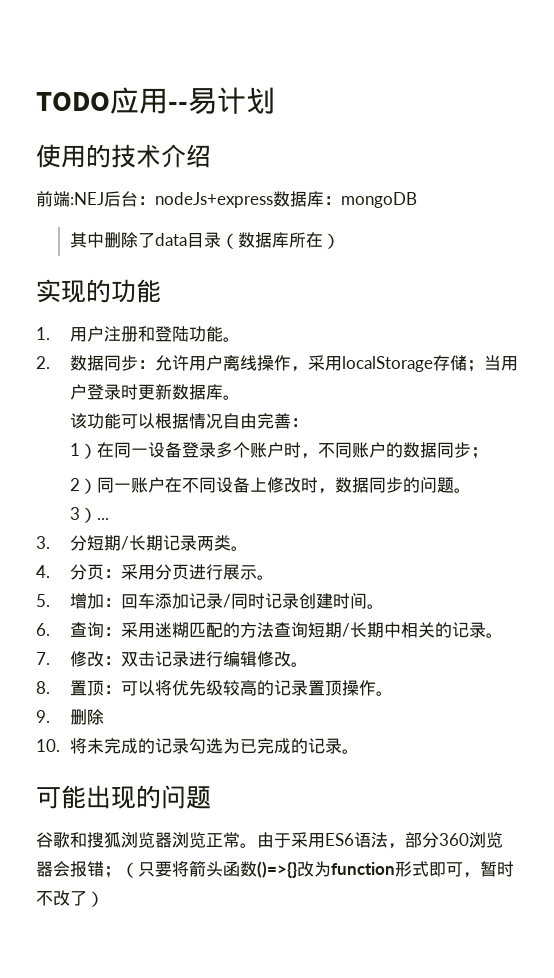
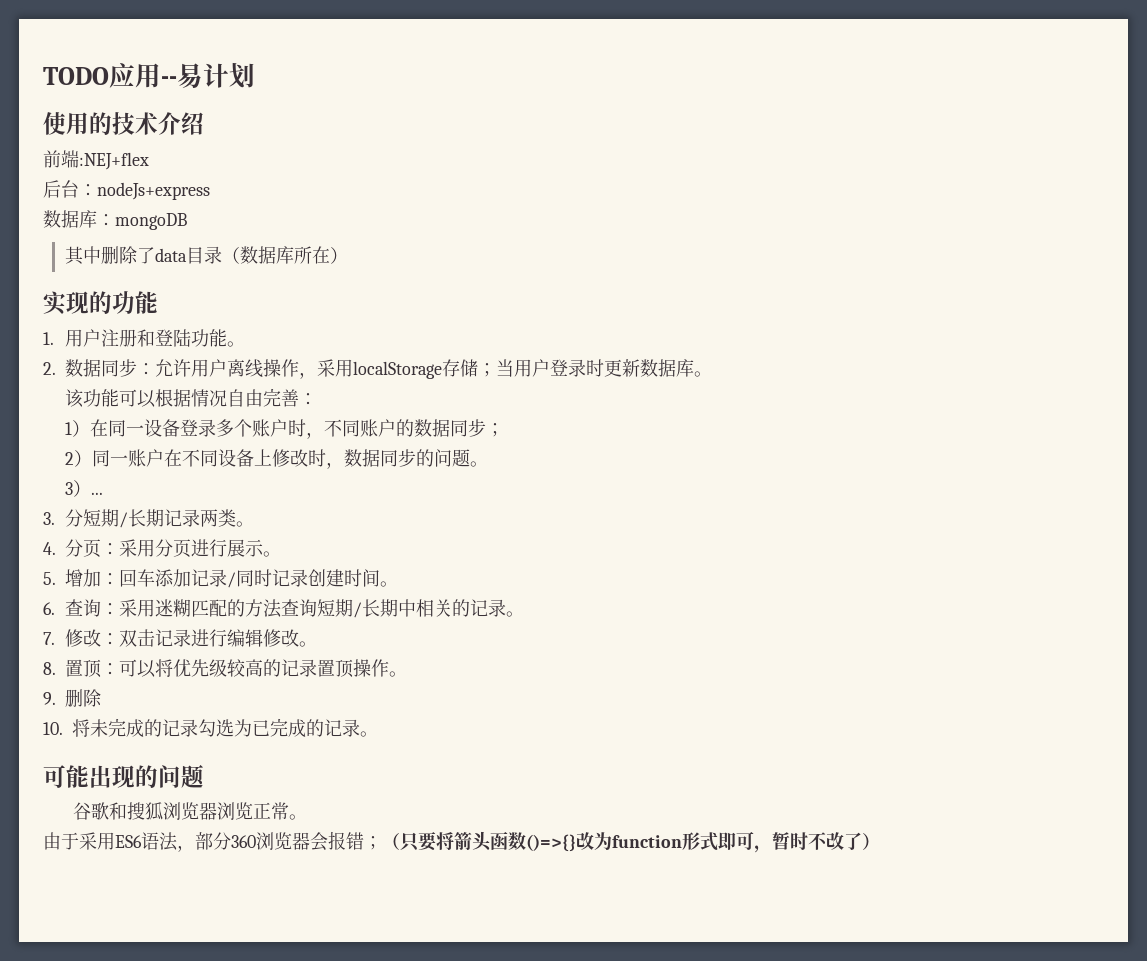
- 前端:NEJ后台：nodeJs+express数据库：mongoDB
+ 前端:NEJ+flex
+ 后台：nodeJs+express
+ 数据库：mongoDB
- 谷歌和搜狐浏览器浏览正常。由于采用ES6语法，部分360浏览器会报错；（只要将箭头函数()=>{}改为function形式即可，暂时不改了）
+ 谷歌和搜狐浏览器浏览正常。
+ 由于采用ES6语法，部分360浏览器会报错；（只要将箭头函数()=>{}改为function形式即可，暂时不改了）

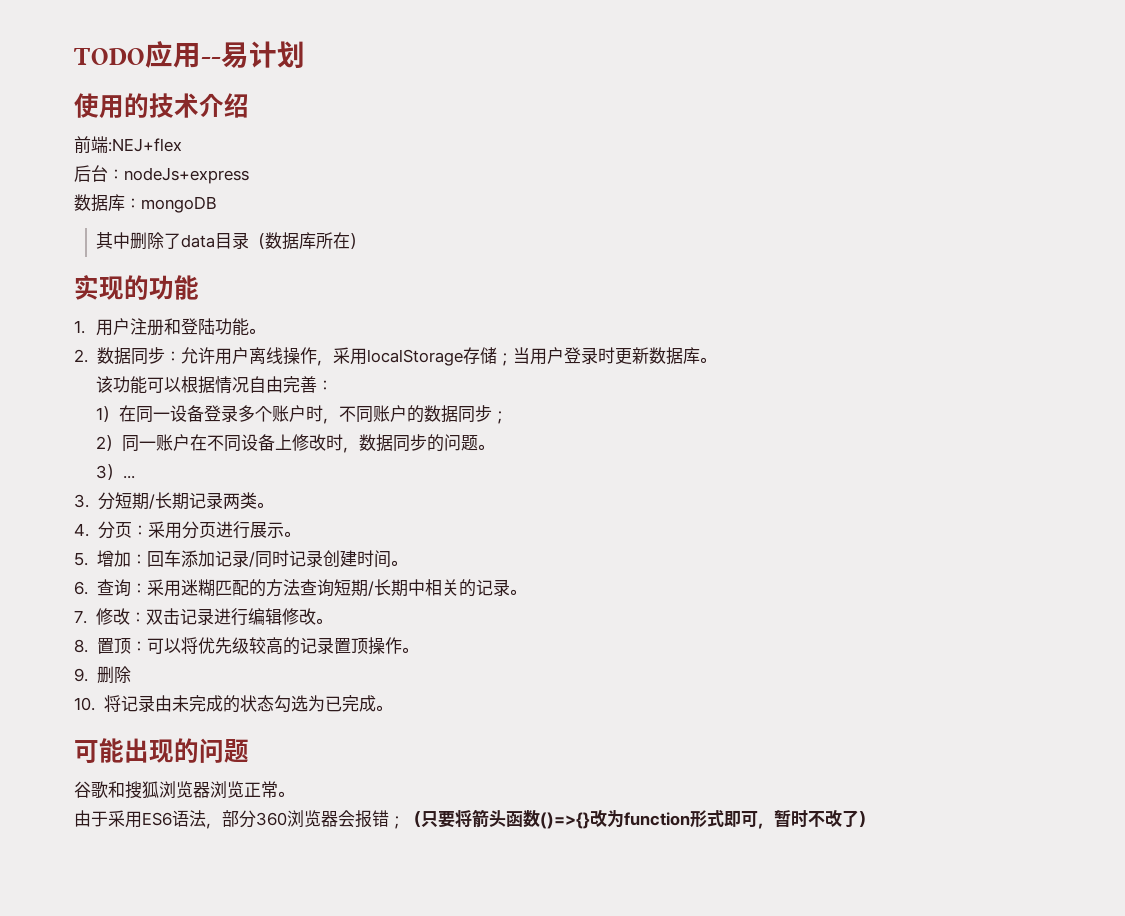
- 10.将未完成的记录勾选为已完成的记录。
+ 10.将记录由未完成的状态勾选为已完成。

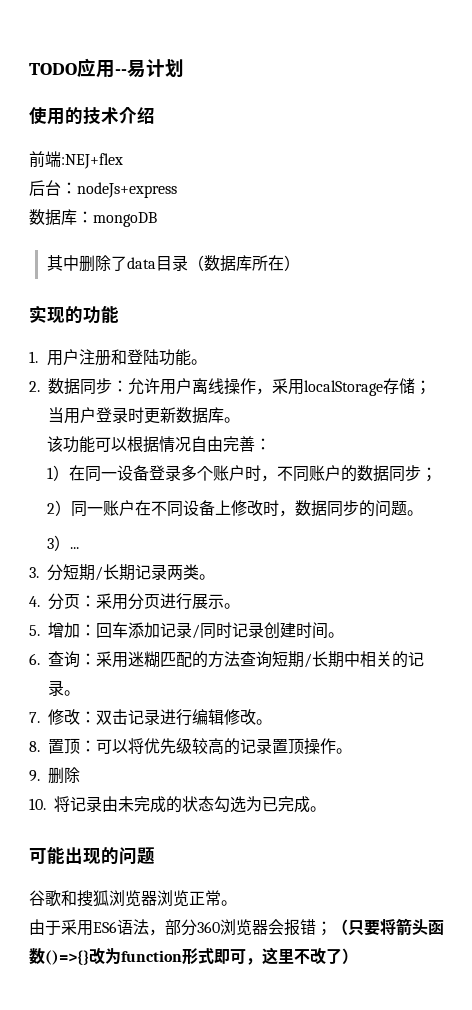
- 由于采用ES6语法，部分360浏览器会报错；（只要将箭头函数()=>{}改为function形式即可，暂时不改了）
+ 由于采用ES6语法，部分360浏览器会报错；（只要将箭头函数()=>{}改为function形式即可，这里不改了）

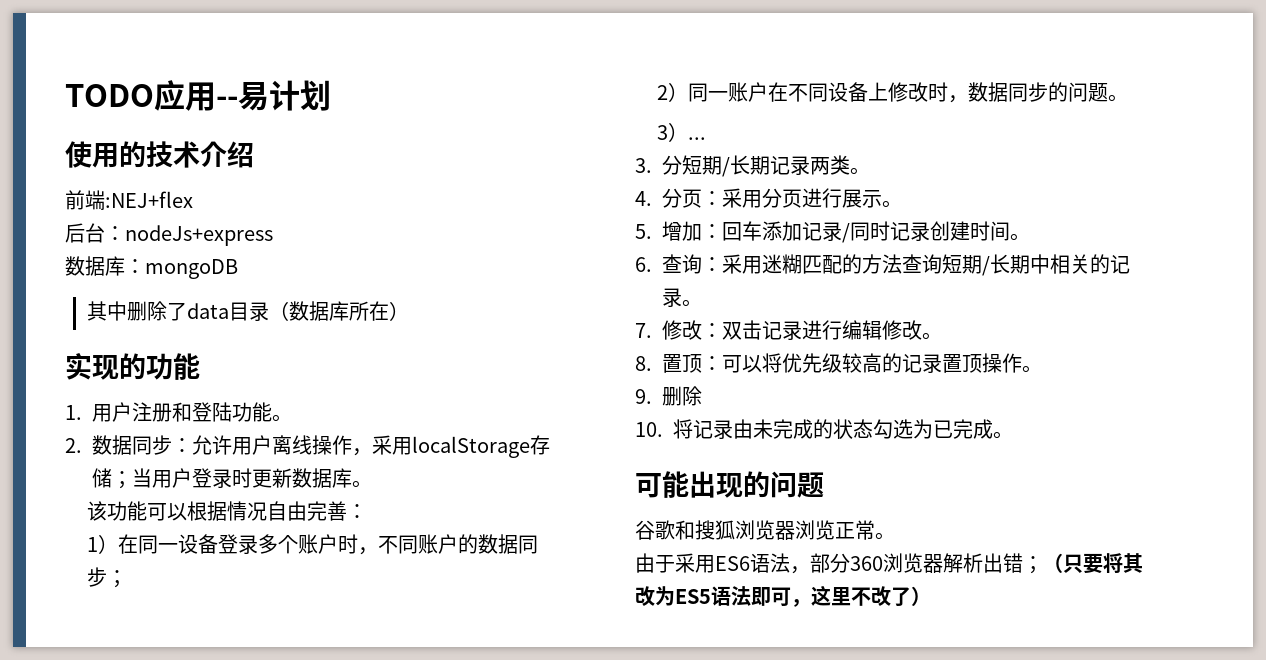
- 由于采用ES6语法，部分360浏览器会报错；（只要将箭头函数()=>{}改为function形式即可，这里不改了）
+ 由于采用ES6语法，部分360浏览器解析出错；（只要将其改为ES5语法即可，这里不改了）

> **Required work**:
Quote in full the listing given above; the images are to be left out.

> **Task result**:
- 前端:NEJ后台：nodeJs+express数据库：mongoDB
+ 前端:NEJ+flex
+ 后台：nodeJs+express
+ 数据库：mongoDB
- 谷歌和搜狐浏览器浏览正常。由于采用ES6语法，部分360浏览器会报错；（只要将箭头函数()=>{}改为function形式即可，暂时不改了）
+ 谷歌和搜狐浏览器浏览正常。
+ 由于采用ES6语法，部分360浏览器会报错；（只要将箭头函数()=>{}改为function形式即可，暂时不改了）

- 10.将未完成的记录勾选为已完成的记录。
+ 10.将记录由未完成的状态勾选为已完成。

- 由于采用ES6语法，部分360浏览器会报错；（只要将箭头函数()=>{}改为function形式即可，暂时不改了）
+ 由于采用ES6语法，部分360浏览器会报错；（只要将箭头函数()=>{}改为function形式即可，这里不改了）

- 由于采用ES6语法，部分360浏览器会报错；（只要将箭头函数()=>{}改为function形式即可，这里不改了）
+ 由于采用ES6语法，部分360浏览器解析出错；（只要将其改为ES5语法即可，这里不改了）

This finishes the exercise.